**Task to complete:**
Please restate all of the records word for word, setting the pictures aside.

══ Material for the task ══

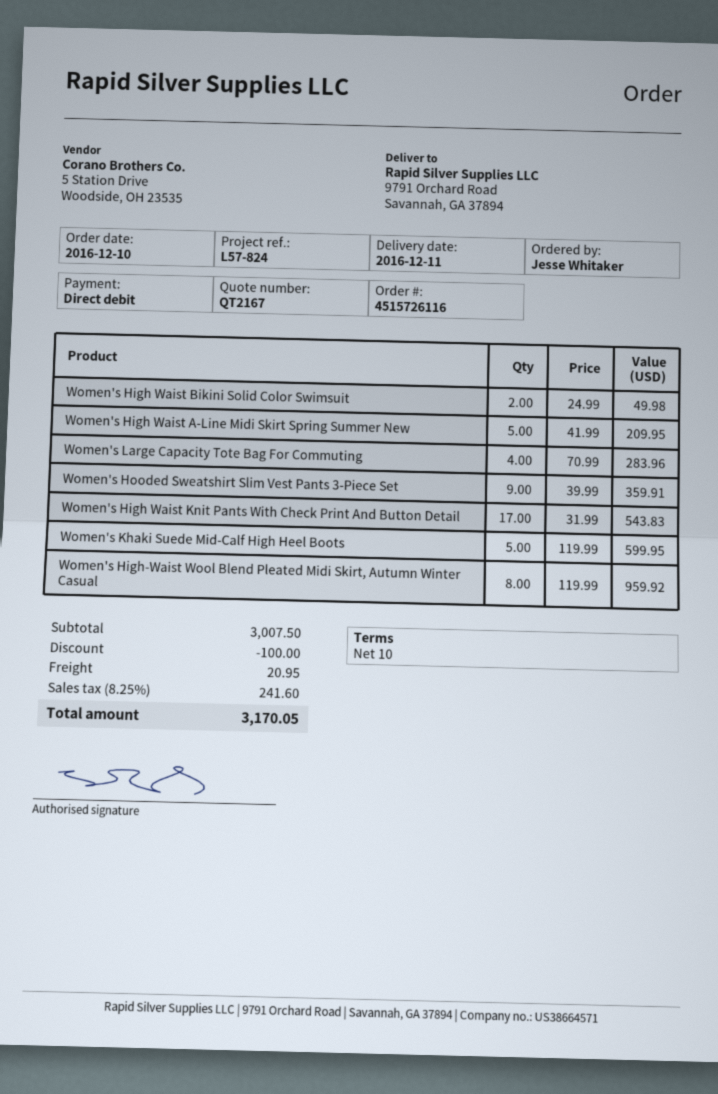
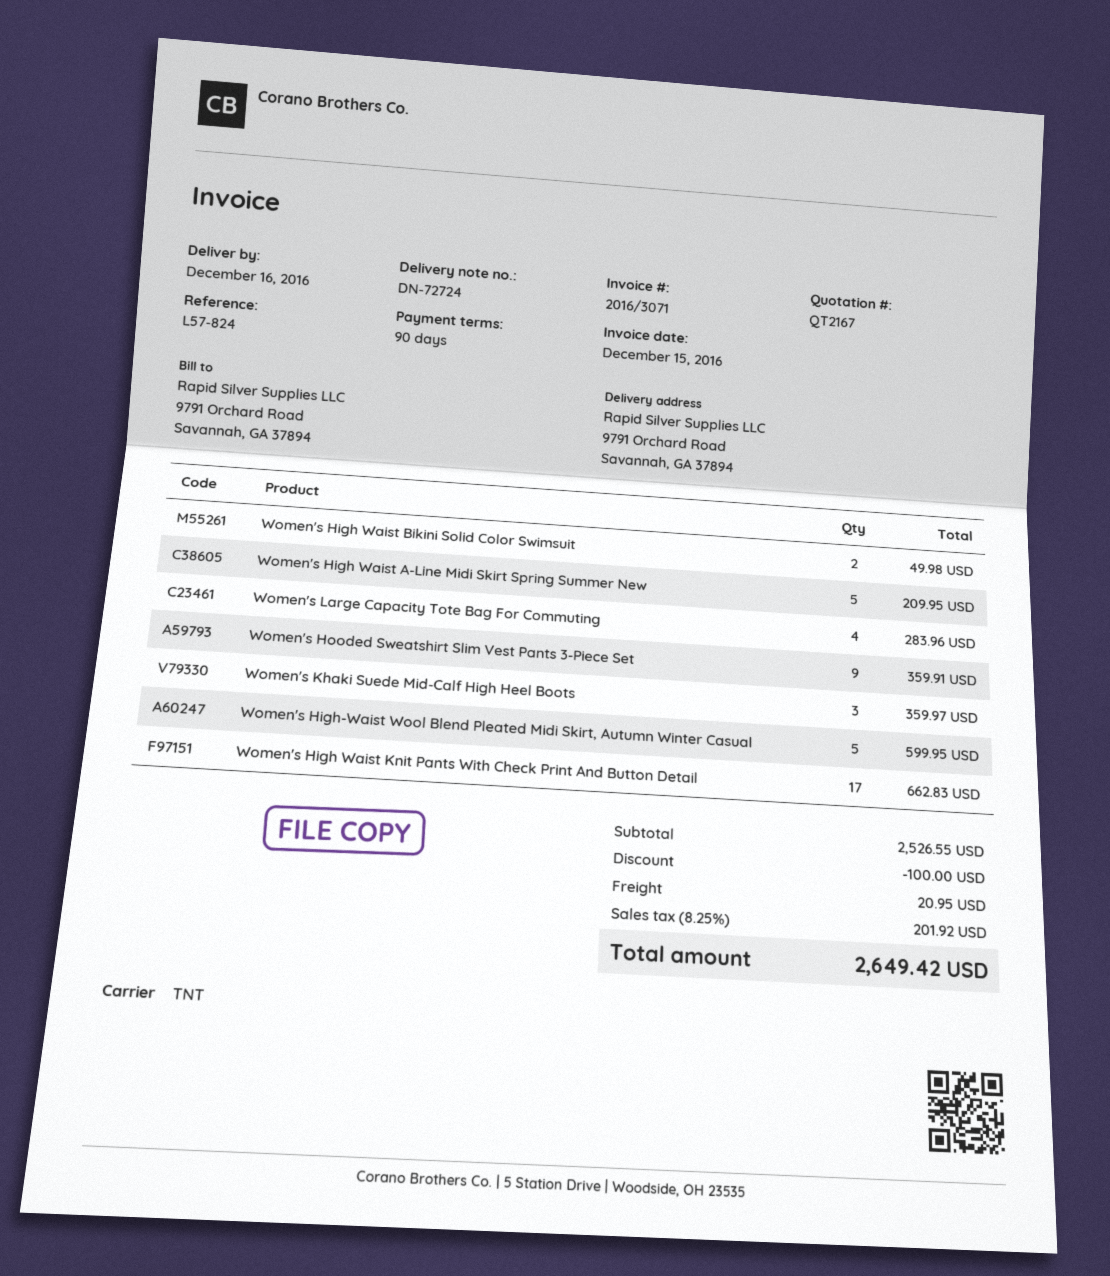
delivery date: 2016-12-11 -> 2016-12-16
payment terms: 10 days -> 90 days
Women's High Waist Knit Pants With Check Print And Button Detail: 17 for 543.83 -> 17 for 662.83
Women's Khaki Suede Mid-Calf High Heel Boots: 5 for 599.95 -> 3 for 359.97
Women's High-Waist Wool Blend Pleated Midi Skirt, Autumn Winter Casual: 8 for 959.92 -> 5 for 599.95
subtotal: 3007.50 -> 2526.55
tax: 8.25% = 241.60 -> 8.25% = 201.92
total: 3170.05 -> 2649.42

═══

**Answer box:**
delivery date: 2016-12-11 -> 2016-12-16
payment terms: 10 days -> 90 days
Women's High Waist Knit Pants With Check Print And Button Detail: 17 for 543.83 -> 17 for 662.83
Women's Khaki Suede Mid-Calf High Heel Boots: 5 for 599.95 -> 3 for 359.97
Women's High-Waist Wool Blend Pleated Midi Skirt, Autumn Winter Casual: 8 for 959.92 -> 5 for 599.95
subtotal: 3007.50 -> 2526.55
tax: 8.25% = 241.60 -> 8.25% = 201.92
total: 3170.05 -> 2649.42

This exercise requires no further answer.